The subject is resumed with much humour, by Budgell, in the Spectator, No. 347, where the doubts as to the actual existence of Mohocks are examined. "They will have it," says the Spectator, "that the Mohocks are like those spectres and apparitions which frighten several towns and villages in Her Majesty's dominions, though they were never seen by any of the inhabitants. Others are apt to think that these Mohocks are a kind of bull-beggars, first invented by prudent married men and masters of families, in order to deter their wives and daughters from taking the air at unseasonable hours; and that when they tell them 'the Mohocks will catch them,' it is a caution of the same nature with that of our forefathers, when they bid their children have a care of Raw-head and Bloody-bones." Then we have, from a Correspondent of the Spectator, "the manifesto of Taw Waw Eben Zan Kaladar, Emperor of the Mohocks," vindicating his imperial dignity from the false aspersions cast on it, signifying the imperial abhorrence and detestation of such tumultuous and irregular proceedings; and notifying that all wounds, hurts, damage, or detriment, received in limb or limbs, otherwise than shall be hereafter specified, shall be committed to the care of the Emperor's surgeon, and cured at his own expense, in some one or other of those hospitals which he is erecting for that purpose.
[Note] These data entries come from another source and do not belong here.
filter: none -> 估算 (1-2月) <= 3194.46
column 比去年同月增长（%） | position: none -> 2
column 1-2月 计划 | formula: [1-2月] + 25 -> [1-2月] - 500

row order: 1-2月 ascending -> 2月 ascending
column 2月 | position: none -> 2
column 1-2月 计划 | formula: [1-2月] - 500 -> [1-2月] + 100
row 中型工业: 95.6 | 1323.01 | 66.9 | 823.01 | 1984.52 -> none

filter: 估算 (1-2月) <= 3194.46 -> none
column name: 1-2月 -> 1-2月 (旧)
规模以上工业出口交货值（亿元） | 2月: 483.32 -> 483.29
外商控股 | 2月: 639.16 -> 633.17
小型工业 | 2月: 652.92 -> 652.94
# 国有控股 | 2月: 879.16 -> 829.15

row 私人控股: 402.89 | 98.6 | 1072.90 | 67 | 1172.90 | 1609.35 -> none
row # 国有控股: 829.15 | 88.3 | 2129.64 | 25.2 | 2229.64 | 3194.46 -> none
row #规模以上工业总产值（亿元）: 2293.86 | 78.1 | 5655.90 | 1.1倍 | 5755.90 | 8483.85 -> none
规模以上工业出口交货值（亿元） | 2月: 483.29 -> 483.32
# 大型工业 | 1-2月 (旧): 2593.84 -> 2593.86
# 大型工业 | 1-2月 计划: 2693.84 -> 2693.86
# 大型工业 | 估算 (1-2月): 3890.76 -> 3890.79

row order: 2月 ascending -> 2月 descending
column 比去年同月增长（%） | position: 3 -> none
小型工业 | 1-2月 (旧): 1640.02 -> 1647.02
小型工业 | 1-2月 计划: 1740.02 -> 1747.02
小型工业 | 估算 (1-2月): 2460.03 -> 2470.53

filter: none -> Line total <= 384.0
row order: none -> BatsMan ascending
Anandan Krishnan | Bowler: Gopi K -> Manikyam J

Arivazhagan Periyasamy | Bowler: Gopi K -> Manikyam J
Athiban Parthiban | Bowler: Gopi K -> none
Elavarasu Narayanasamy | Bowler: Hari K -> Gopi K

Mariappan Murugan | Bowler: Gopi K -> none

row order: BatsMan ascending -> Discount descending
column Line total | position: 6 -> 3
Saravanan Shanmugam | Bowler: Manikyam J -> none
Among other things it is decreed "that they never tip the lion upon man, woman, or child, till the clock at St. Dunstan's shall have struck one;" "that the sweat be never given till between the hours of one and two;" "that the sweaters do establish their hummums in such close places, alleys, nooks and corners, that the patient or patients may not be in danger of catching cold;" "that the tumblers, to whose care we chiefly commit the female sex, confine themselves to Drury-lane and the purlieus of the Temple," etc. "Given from our Court at the Devil Tavern," etc.

The Mohocks held together until nearly the end of the reign of George the First.